Isolated Pulmonary Valve Endocarditis in a Pediatric Patient With Down Syndrome Publisher Pubmed



Salehi M¹ ; Foroumandi M² ; Siami S³ ; Bakhshandeh A¹ ; Geraiely B⁴ ; Larti F⁴ Show Affiliations
Source: Journal of Cardiothoracic Surgery Published:2024

Abstract

Background: Isolated pulmonary valve endocarditis (IPE) accounts for less than 2% of all infective endocarditis patients. It is commonly associated with several predisposing factors, including intravenous drug use (IVDU) and congenital heart disease. The most common causative pathogens of IPE are Staphylococcus aureus and Streptococcus viridans. We report a Down’s syndrome patient with IPE and with no standard risk factors caused by the rare pathogen Acinetobacter spp. This led to respiratory failure and systemic infection due to septic pulmonary emboli. Early elective surgery was decided upon as the patient was no longer responding to medical therapy, and his clinical condition was worsening over time.
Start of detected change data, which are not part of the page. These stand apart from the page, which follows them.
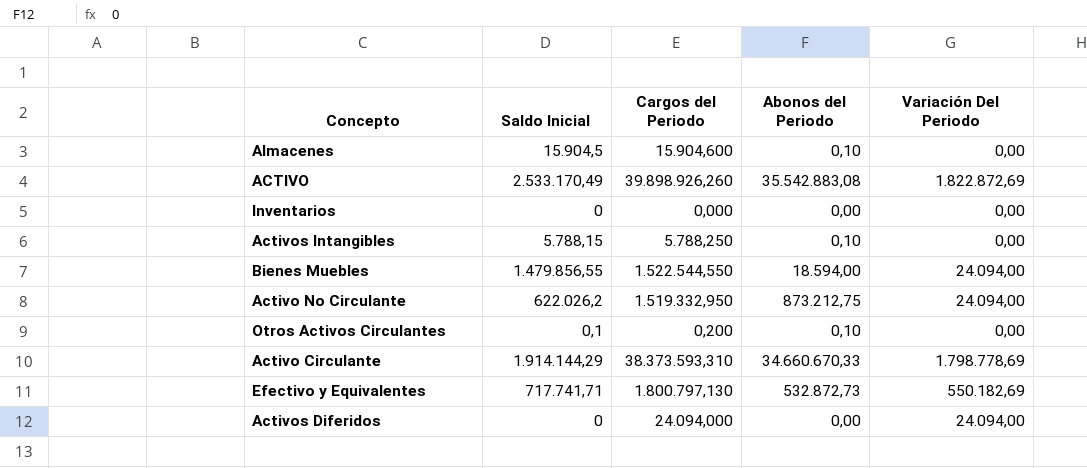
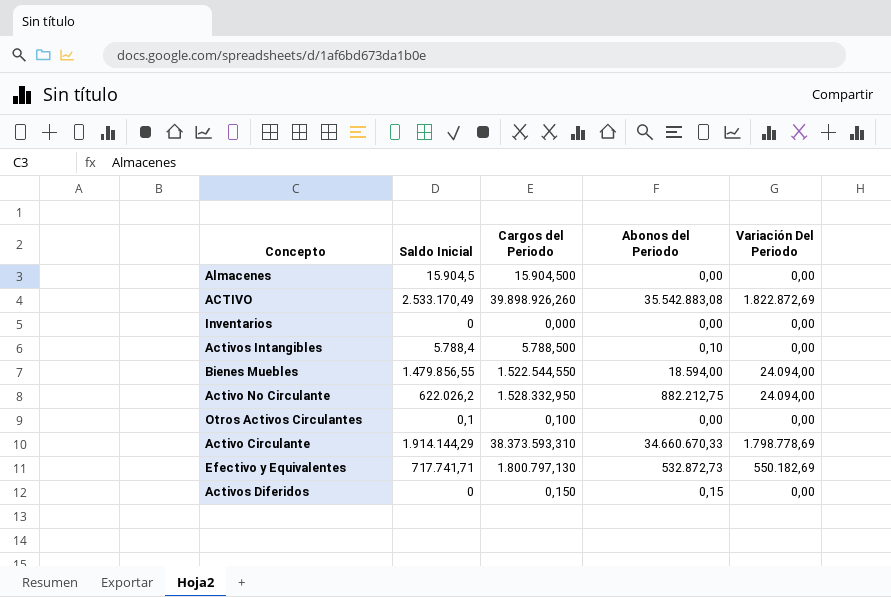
Almacenes | Cargos del Periodo: 15.904,600 -> 15.904,500
Almacenes | Abonos del Periodo: 0,10 -> 0,00
Activos Intangibles | Saldo Inicial: 5.788,15 -> 5.788,4
Activos Intangibles | Cargos del Periodo: 5.788,250 -> 5.788,500
Activo No Circulante | Cargos del Periodo: 1.519.332,950 -> 1.528.332,950
Activo No Circulante | Abonos del Periodo: 873.212,75 -> 882.212,75
Otros Activos Circulantes | Cargos del Periodo: 0,200 -> 0,100
Otros Activos Circulantes | Abonos del Periodo: 0,10 -> 0,00
Activos Diferidos | Cargos del Periodo: 24.094,000 -> 0,150
Activos Diferidos | Abonos del Periodo: 0,00 -> 0,15
Activos Diferidos | Variación Del Periodo: 24.094,00 -> 0,00

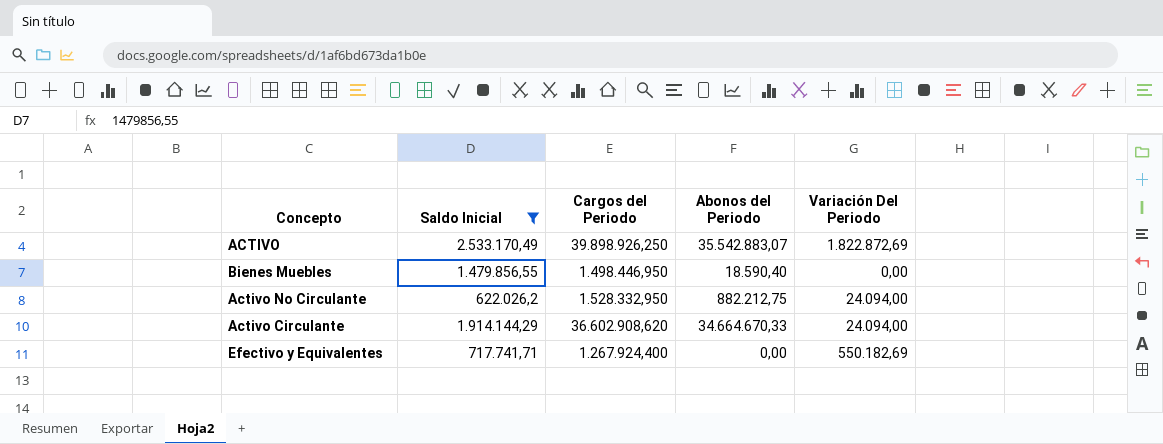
filter: none -> Saldo Inicial >= 622.026,2
ACTIVO | Cargos del Periodo: 39.898.926,260 -> 39.898.926,250
ACTIVO | Abonos del Periodo: 35.542.883,08 -> 35.542.883,07
Bienes Muebles | Cargos del Periodo: 1.522.544,550 -> 1.498.446,950
Bienes Muebles | Abonos del Periodo: 18.594,00 -> 18.590,40
Bienes Muebles | Variación Del Periodo: 24.094,00 -> 0,00
Activo Circulante | Cargos del Periodo: 38.373.593,310 -> 36.602.908,620
Activo Circulante | Abonos del Periodo: 34.660.670,33 -> 34.664.670,33
Activo Circulante | Variación Del Periodo: 1.798.778,69 -> 24.094,00
Efectivo y Equivalentes | Cargos del Periodo: 1.800.797,130 -> 1.267.924,400
Efectivo y Equivalentes | Abonos del Periodo: 532.872,73 -> 0,00

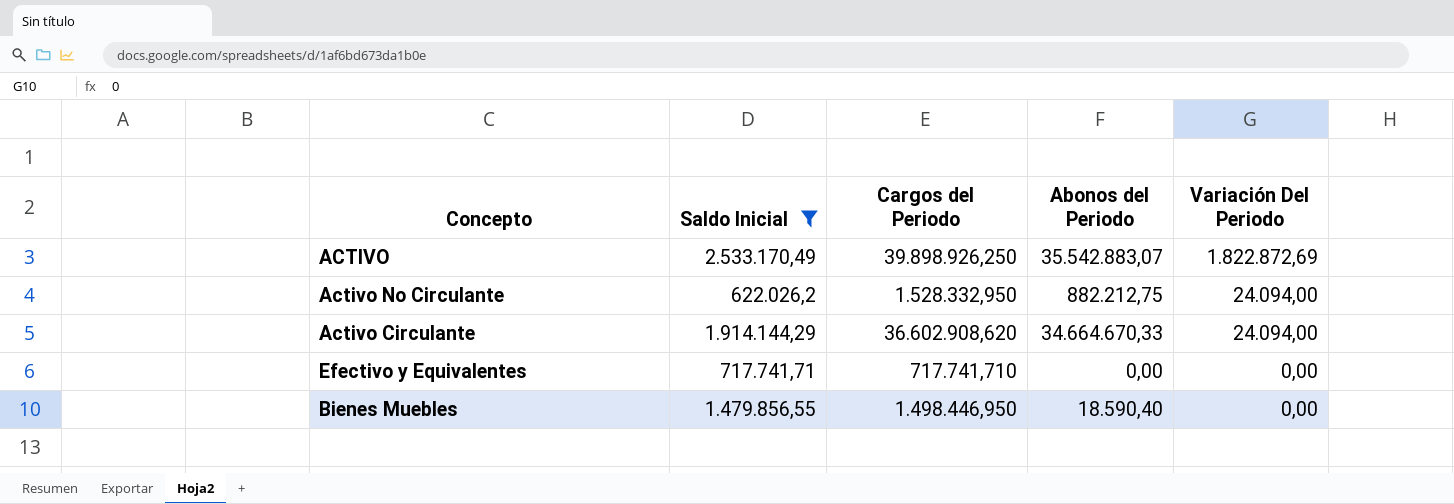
row order: none -> Variación Del Periodo descending
Efectivo y Equivalentes | Cargos del Periodo: 1.267.924,400 -> 717.741,710
Efectivo y Equivalentes | Variación Del Periodo: 550.182,69 -> 0,00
Case presentation: A 15-year-old male with Down syndrome and no underlying heart defect presented with a 3-month history of episodic fever, nausea, vomiting, and diarrhea. Transthoracic echocardiography (TTE) revealed large vegetation on the pulmonary valve leaflet, another mobile mass at the pulmonary artery bifurcation, and severe pulmonary regurgitation. Serial blood cultures isolated Acinetobacter spp. Despite initial antibiotic therapy, the patient continued to have sepsis, unresolved vegetations, and developed life-threatening complications and respiratory distress, which convinced us to perform a pulmonary valve replacement surgery with a homograft. After surgery, the patient recovered and was discharged on the ninth postoperative day (POD). Conclusion: This report highlights IPE’s diagnostic and therapeutic challenges, alongside the importance of a comprehensive cardiopulmonary workup in patients with unexplained fever, sepsis, and pulmonary symptoms, even without typical risk factors. Based on the patient’s aggravating condition despite medical treatment, early surgical intervention and pulmonary valve replacement were deemed crucial. However, there still needs to be a definitive guideline on when and how surgery should be performed in patients with complicated IPE, especially in pediatric patients. © The Author(s) 2024.